Comme l'optimisation des revenus peut entrer en conflit avec la viralité d'un produit, les entreprises en grande croissance tendent à travailler sur l'optimisation de leurs revenus en dernier lieu. Il s'agit encore une fois d'un processus par essais et erreurs, qui peut toucher n'importe quel aspect de l'entreprise. On peut y parvenir en lançant de nouvelles fonctionnalités payantes, en révisant la structure de prix, ou encore en réévaluant la rentabilité de chacun des canaux d'acquisition de clients.

La science de la croissance, pas réservée aux start-up

Les principes du growth hacking, malgré les apparences, peuvent permettre à des entreprises de tout acabit de trouver des sources de croissance. Pour Patrick Vlaskovits, coauteur de The Lean Entrepreneur, l'un des meilleurs exemples de growth hacking est celui d'Earl Tupper, l'ingénieur américain qui a inventé les plats en plastique étanches Tupperware.

Après avoir connu un échec en magasin, le produit a connu un succès monstre lorsque l'entreprise, profitant de l'émancipation économique des femmes au lendemain de la Seconde Guerre mondiale, a misé sur des démonstrations à domicile organisées par des représentantes indépendantes. L'entreprise a alors créé un nouveau canal de distribution.

Si ceux qui ont des produits innovateurs sont les mieux placés pour découvrir de nouveaux canaux de distribution, même les entreprises manufacturières peuvent s'inspirer du growth hacking. C'est ce que soutient Philippe Richard Bertrand, un entrepreneur québécois qui se présente sur LinkedIn comme étant un directeur de croissance et un coach de ventes.

Plusieurs clients manufacturiers recourent à ses services de consultation pour accroître leurs ventes.

«En ayant un regard extérieur, je peux introduire des stratégies qui viennent d'autres industries et trouver des moyens d'acquérir des clients qui n'avaient jamais été essayés», dit le consultant.

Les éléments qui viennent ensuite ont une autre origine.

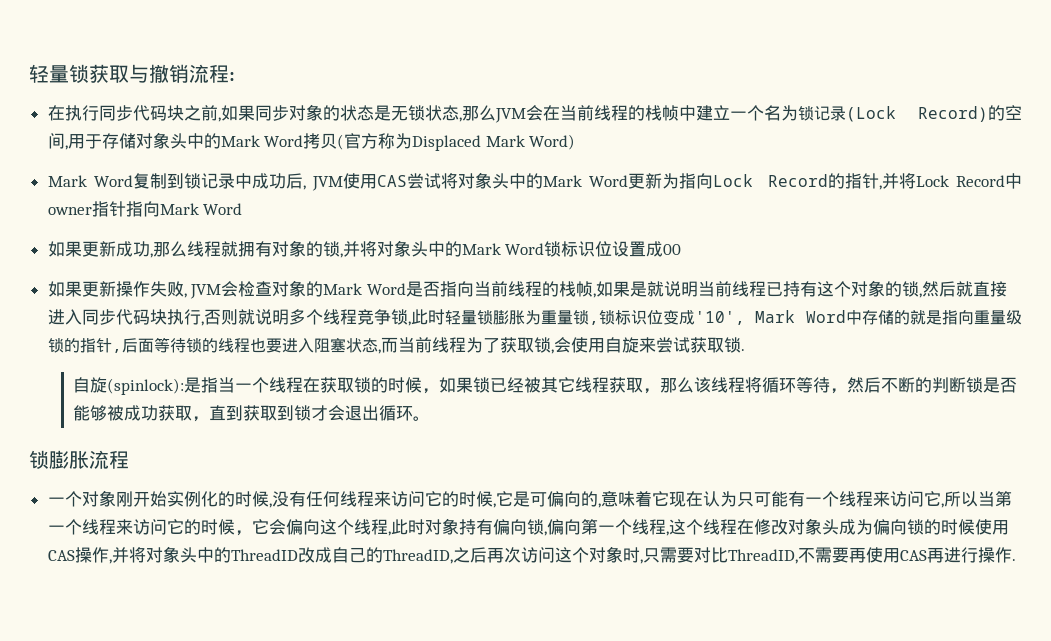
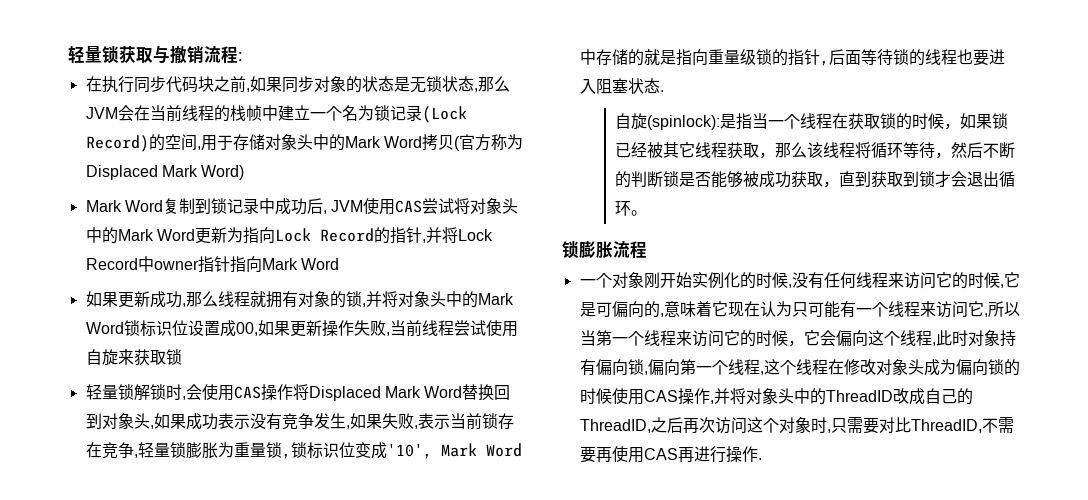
- 如果更新成功,那么线程就拥有对象的锁,并将对象头中的Mark Word锁标识位设置成00
- 如果更新操作失败, JVM会检查对象的Mark Word是否指向当前线程的栈帧,如果是就说明当前线程已持有这个对象的锁,然后就直接进入同步代码块执行,否则就说明多个线程竞争锁,此时轻量锁膨胀为重量锁,锁标识位变成'10', Mark Word中存储的就是指向重量级锁的指针,后面等待锁的线程也要进入阻塞状态,而当前线程为了获取锁,会使用自旋来尝试获取锁.
+ 如果更新成功,那么线程就拥有对象的锁,并将对象头中的Mark Word锁标识位设置成00,如果更新操作失败,当前线程尝试使用自旋来获取锁
+ 轻量锁解锁时,会使用CAS操作将Displaced Mark Word替换回到对象头,如果成功表示没有竞争发生,如果失败,表示当前锁存在竞争,轻量锁膨胀为重量锁,锁标识位变成'10', Mark Word中存储的就是指向重量级锁的指针,后面等待锁的线程也要进入阻塞状态.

Philippe Richard Bertrand explique avoir découvert que, dans certains États américains, les permis de construction octroyés étaient offerts en ligne. Il a ainsi conseillé à un fabricant de portes de garage de communiquer avec ceux qui venaient d'obtenir un permis de construction pertinent, avec des résultats concluants.

Selon Philippe Richard Bertrand, les manufacturiers ne peuvent pas se contenter de faire affaire avec des consultants comme lui. Ils doivent développer ce savoir-faire à l'interne, de manière à tester constamment de nouvelles stratégies et à mettre au point des logiciels pour automatiser celles qui fonctionnent.